■ Required action ■
Find the word "style" in the listing; pull out each line holding it.

■ Information ■
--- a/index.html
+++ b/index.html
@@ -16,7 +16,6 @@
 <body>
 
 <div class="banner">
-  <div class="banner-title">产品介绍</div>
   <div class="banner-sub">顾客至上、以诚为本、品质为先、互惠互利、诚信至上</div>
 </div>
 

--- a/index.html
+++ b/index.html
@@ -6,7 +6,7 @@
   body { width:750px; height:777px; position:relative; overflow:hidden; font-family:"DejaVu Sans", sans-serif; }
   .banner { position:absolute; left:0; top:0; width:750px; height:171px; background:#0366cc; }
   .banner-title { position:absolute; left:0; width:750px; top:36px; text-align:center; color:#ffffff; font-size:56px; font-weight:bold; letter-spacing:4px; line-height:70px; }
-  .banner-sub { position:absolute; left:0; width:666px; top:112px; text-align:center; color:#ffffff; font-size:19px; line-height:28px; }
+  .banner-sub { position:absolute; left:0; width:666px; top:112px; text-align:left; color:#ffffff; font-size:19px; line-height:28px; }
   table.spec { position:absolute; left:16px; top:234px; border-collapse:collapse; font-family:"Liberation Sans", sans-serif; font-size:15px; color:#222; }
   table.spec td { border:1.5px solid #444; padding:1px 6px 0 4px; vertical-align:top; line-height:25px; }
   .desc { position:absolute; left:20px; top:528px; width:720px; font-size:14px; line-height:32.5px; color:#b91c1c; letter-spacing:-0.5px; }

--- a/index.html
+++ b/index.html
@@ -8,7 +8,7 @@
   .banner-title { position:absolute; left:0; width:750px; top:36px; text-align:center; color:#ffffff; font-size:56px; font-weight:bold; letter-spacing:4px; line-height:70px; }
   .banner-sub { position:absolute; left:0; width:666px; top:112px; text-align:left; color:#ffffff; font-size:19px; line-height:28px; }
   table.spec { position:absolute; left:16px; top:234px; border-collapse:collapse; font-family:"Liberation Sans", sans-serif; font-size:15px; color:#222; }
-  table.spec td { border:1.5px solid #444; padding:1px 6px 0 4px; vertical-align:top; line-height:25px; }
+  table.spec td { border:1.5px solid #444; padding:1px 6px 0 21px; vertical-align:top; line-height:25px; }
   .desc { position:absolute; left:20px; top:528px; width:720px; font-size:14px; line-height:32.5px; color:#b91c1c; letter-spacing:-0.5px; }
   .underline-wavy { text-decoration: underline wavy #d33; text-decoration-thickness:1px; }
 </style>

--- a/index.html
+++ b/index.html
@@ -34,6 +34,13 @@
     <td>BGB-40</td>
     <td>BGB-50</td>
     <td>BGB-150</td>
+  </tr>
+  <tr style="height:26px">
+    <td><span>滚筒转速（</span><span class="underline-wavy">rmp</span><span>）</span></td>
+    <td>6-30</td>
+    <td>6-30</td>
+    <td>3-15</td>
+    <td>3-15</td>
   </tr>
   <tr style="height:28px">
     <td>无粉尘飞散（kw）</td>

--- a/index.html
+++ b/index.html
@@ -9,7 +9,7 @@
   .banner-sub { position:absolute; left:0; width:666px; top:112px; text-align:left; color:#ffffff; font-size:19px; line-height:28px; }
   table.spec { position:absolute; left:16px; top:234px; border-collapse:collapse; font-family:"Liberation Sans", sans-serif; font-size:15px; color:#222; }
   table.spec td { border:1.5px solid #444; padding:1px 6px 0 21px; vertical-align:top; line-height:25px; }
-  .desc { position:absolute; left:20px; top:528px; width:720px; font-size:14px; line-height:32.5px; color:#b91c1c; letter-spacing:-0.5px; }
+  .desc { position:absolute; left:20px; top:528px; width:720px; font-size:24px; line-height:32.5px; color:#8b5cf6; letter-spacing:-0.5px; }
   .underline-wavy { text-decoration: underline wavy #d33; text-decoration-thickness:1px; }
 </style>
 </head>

■ Response ■
 </style>
+  <tr style="height:26px">
   <tr style="height:28px">
 </style>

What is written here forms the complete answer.